• **TASK DIRECTIONS**
The stretch wanted below opens at the line containing "[95,96,149,104] <seconds> ->" and closes at the line containing "[131,223,185,231] <seconds> ->". Please return it exactly, with no other lines.

• **INPUT**
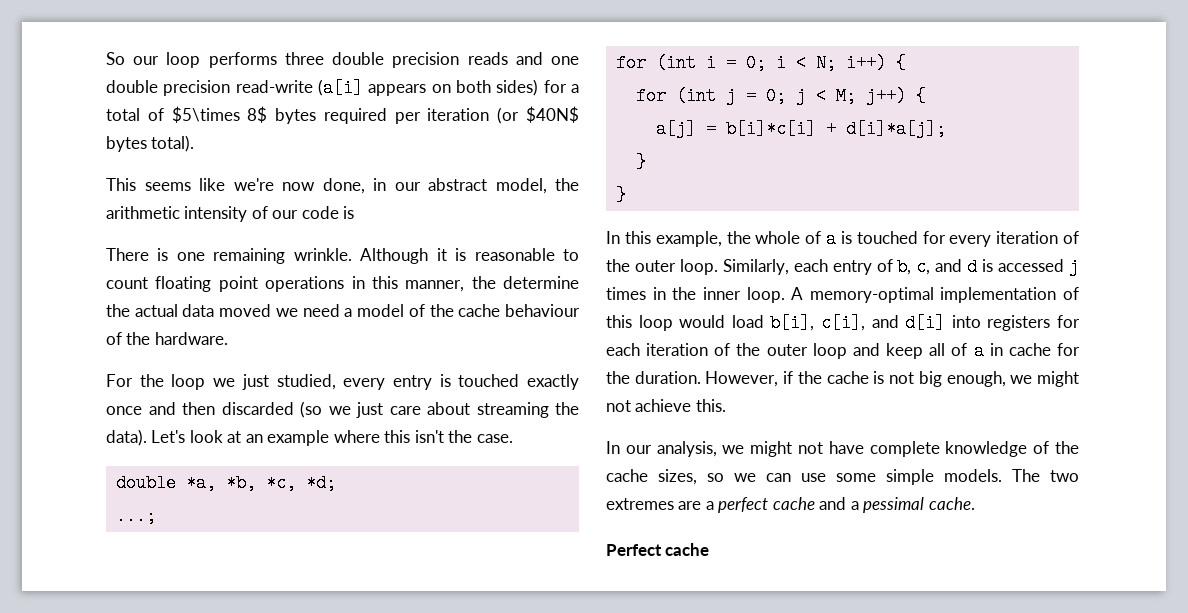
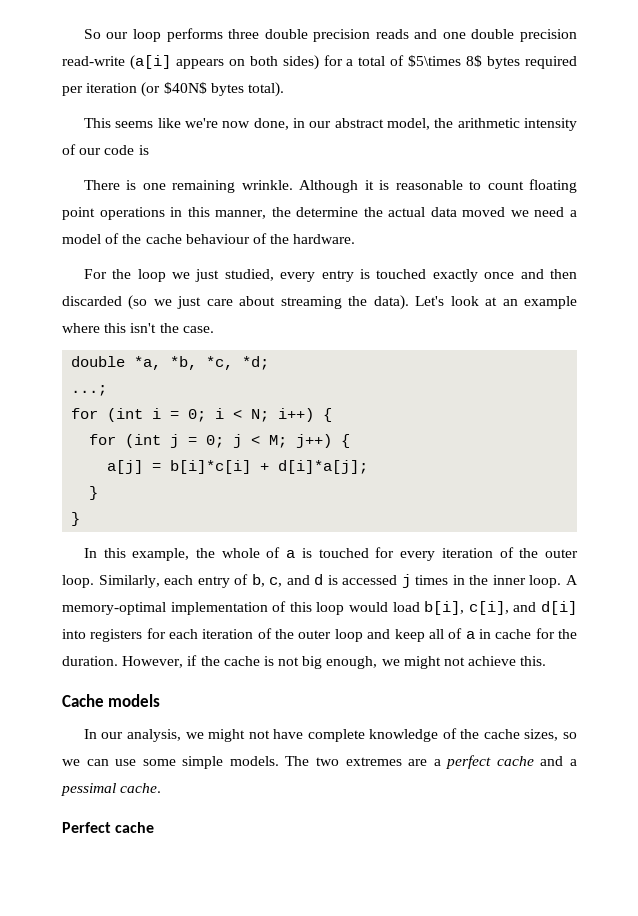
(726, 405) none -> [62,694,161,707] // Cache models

---

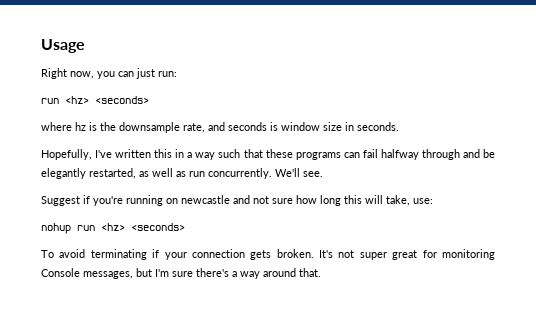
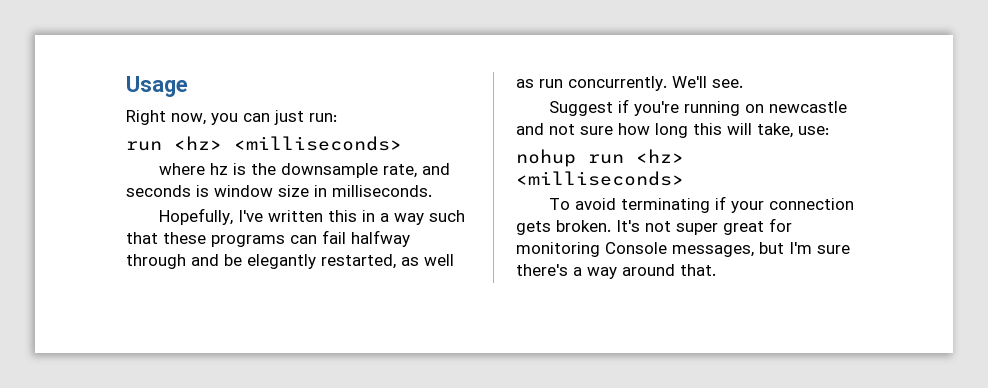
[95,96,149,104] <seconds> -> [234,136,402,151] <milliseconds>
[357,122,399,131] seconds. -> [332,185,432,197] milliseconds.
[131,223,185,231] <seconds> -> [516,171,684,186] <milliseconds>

* * *

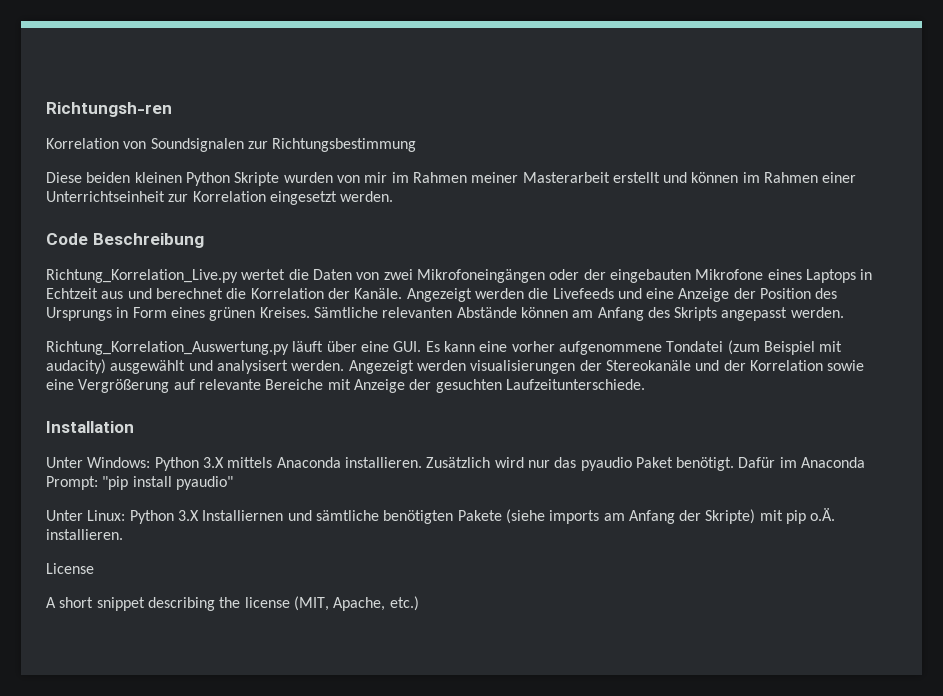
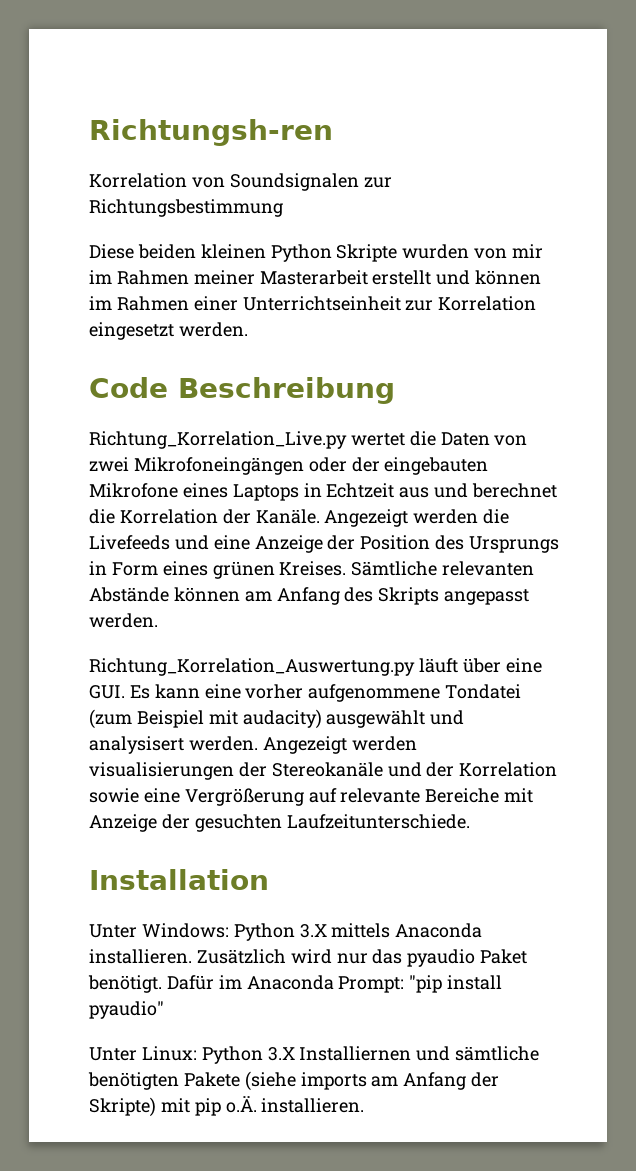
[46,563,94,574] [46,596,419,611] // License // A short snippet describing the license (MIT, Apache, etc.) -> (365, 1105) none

• **RESPONSE TO THE EXERCISE**
[95,96,149,104] <seconds> -> [234,136,402,151] <milliseconds>
[357,122,399,131] seconds. -> [332,185,432,197] milliseconds.
[131,223,185,231] <seconds> -> [516,171,684,186] <milliseconds>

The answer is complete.